──────── Provided data

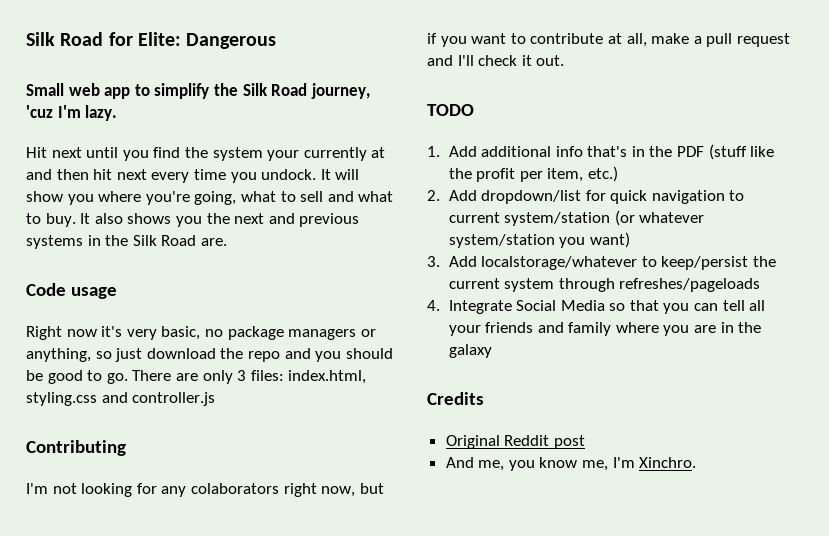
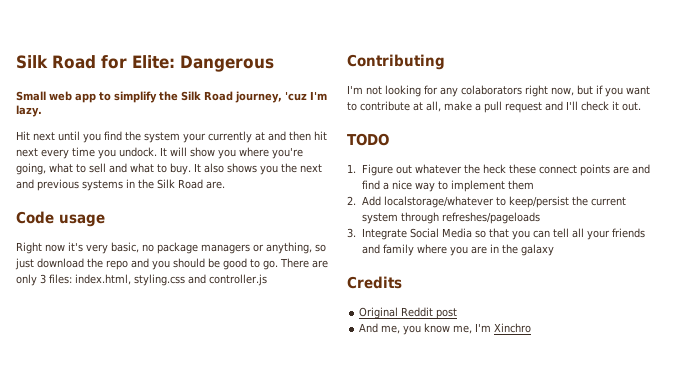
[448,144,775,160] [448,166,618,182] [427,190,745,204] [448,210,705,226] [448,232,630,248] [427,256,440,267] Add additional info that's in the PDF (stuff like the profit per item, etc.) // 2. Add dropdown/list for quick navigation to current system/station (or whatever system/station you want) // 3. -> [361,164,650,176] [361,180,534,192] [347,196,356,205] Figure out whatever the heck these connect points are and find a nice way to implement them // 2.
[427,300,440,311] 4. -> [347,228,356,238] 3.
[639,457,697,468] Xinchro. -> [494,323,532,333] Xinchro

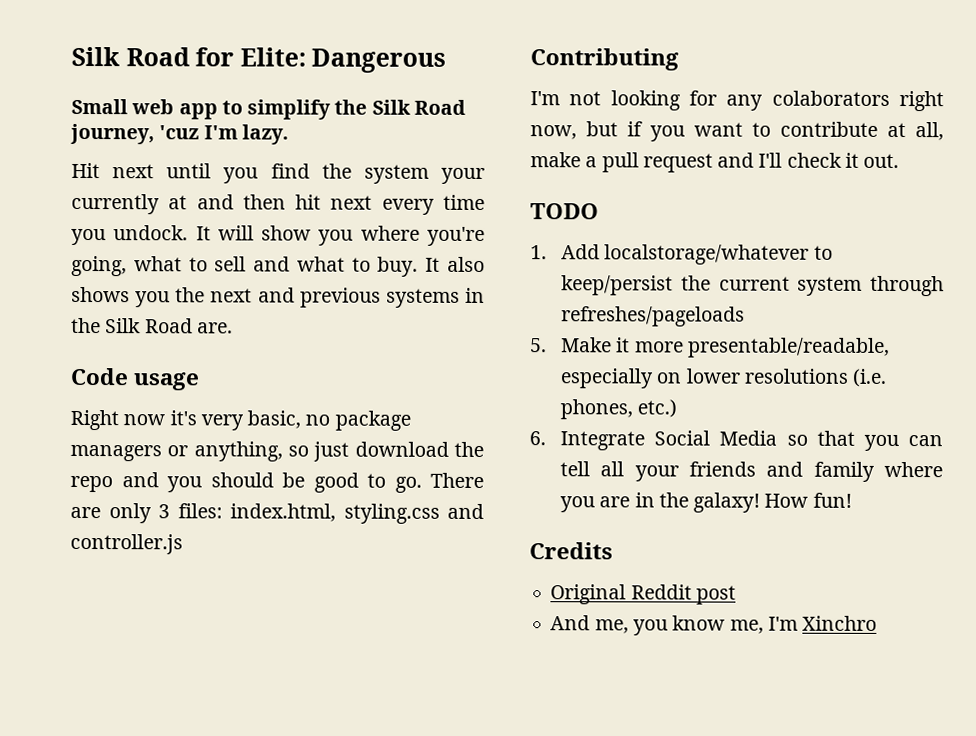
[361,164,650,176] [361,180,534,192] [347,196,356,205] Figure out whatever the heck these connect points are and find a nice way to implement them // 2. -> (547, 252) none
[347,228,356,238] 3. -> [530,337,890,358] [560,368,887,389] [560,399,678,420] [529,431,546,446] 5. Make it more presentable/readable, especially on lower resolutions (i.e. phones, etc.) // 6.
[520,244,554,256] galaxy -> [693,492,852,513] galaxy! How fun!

────────────────
──────── Provided data

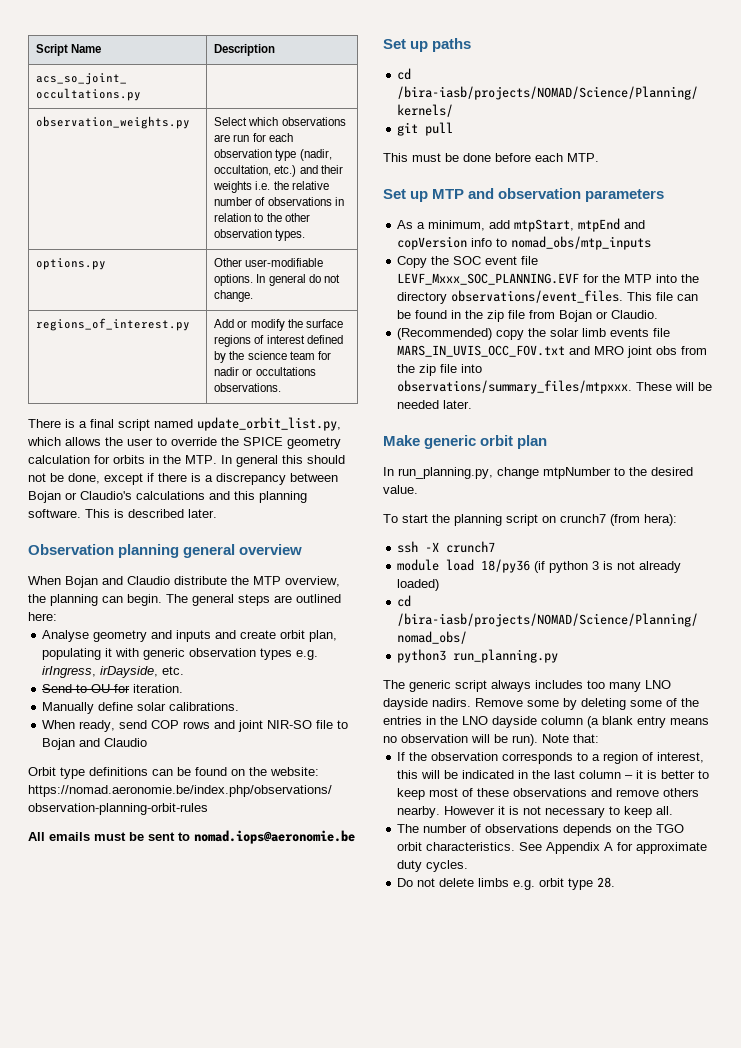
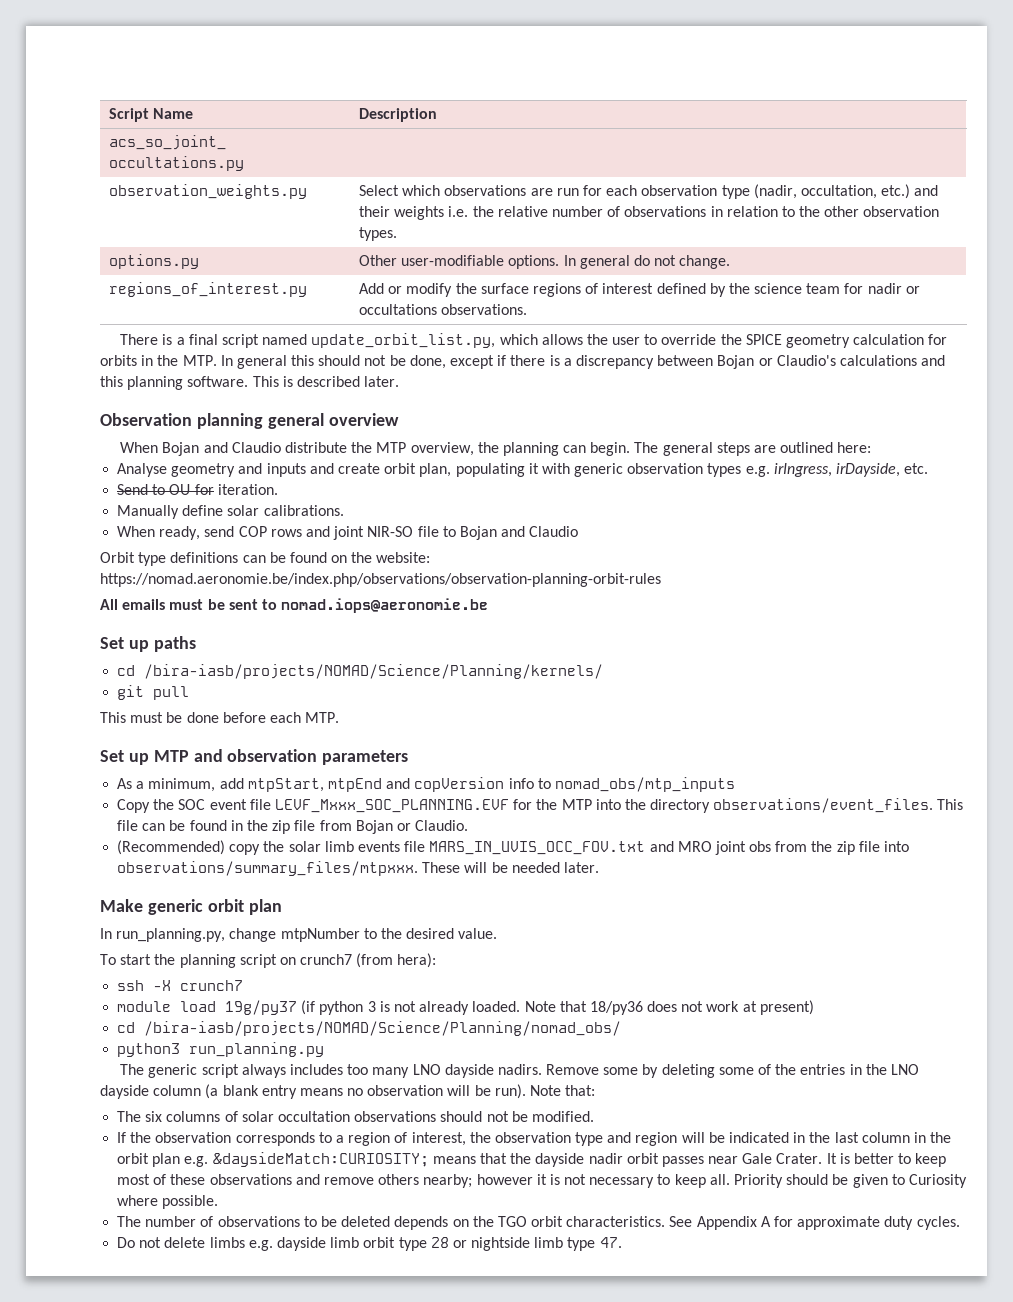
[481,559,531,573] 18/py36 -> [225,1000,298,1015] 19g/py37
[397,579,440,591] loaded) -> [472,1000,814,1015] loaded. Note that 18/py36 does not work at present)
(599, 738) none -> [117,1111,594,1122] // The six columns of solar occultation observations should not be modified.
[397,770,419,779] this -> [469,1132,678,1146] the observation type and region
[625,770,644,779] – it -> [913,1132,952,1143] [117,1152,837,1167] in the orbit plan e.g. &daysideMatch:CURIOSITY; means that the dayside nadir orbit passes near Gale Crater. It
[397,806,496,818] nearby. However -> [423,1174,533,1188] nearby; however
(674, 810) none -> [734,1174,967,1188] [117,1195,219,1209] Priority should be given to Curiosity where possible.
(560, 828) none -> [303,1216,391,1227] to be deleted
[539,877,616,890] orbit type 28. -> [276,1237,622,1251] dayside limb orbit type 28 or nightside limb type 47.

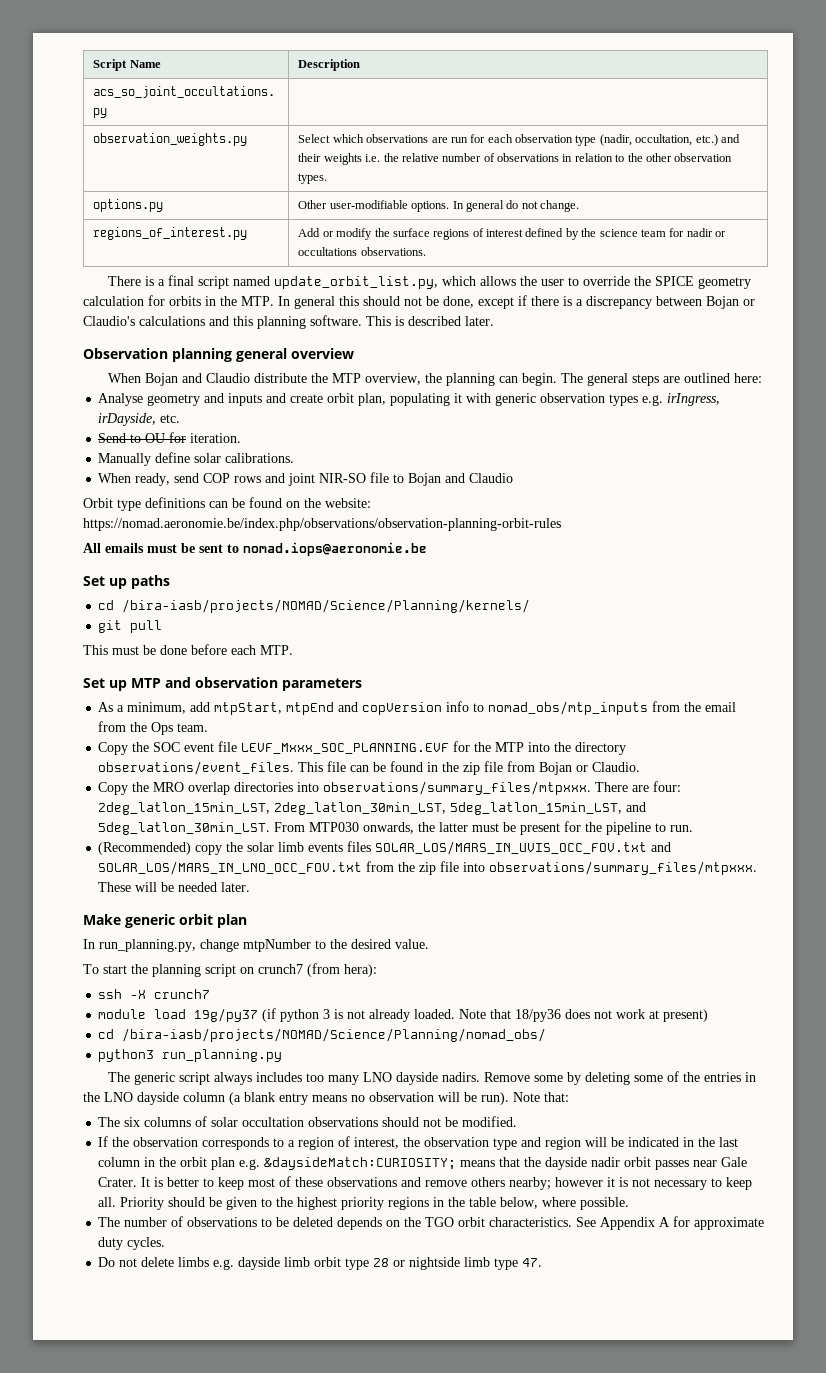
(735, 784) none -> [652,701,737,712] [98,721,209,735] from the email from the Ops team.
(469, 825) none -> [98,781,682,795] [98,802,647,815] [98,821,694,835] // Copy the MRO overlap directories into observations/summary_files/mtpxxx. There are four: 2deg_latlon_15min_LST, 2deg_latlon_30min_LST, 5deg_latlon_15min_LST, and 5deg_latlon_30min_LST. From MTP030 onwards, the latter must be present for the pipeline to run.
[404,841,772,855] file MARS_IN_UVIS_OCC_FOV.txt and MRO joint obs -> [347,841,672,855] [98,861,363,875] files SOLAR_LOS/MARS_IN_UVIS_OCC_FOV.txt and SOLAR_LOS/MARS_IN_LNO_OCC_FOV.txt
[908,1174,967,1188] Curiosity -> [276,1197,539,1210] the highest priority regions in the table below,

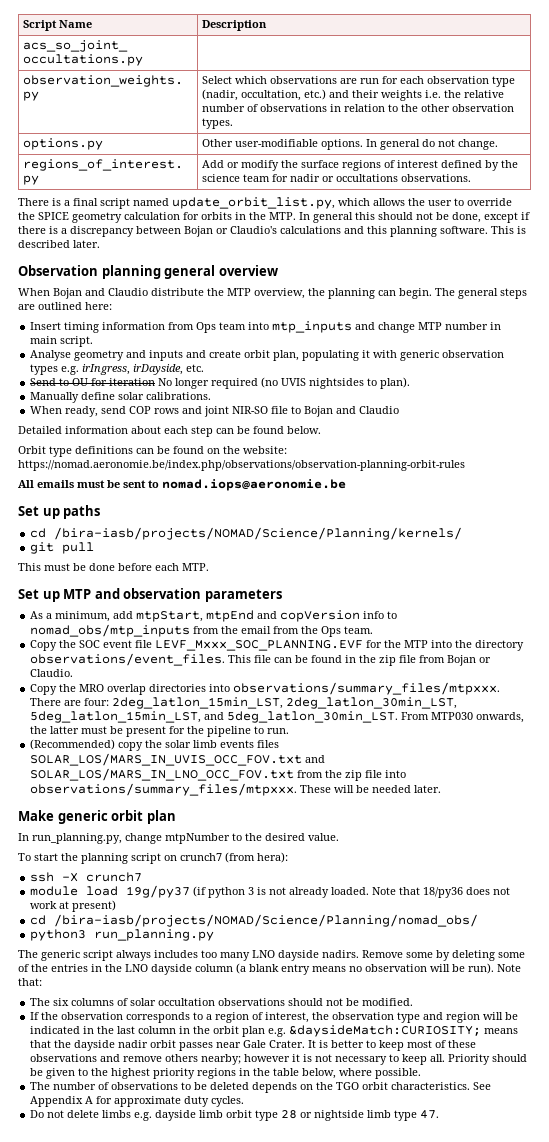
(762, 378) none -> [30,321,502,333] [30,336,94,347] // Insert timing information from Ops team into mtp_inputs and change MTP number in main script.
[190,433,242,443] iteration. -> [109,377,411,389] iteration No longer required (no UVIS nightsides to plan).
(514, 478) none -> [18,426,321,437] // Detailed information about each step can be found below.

────────────────

Action item:
Go line by line through the records above and copy each one containing "implement".

Output of the task:
[448,144,775,160] [448,166,618,182] [427,190,745,204] [448,210,705,226] [448,232,630,248] [427,256,440,267] Add additional info that's in the PDF (stuff like the profit per item, etc.) // 2. Add dropdown/list for quick navigation to current system/station (or whatever system/station you want) // 3. -> [361,164,650,176] [361,180,534,192] [347,196,356,205] Figure out whatever the heck these connect points are and find a nice way to implement them // 2.
[361,164,650,176] [361,180,534,192] [347,196,356,205] Figure out whatever the heck these connect points are and find a nice way to implement them // 2. -> (547, 252) none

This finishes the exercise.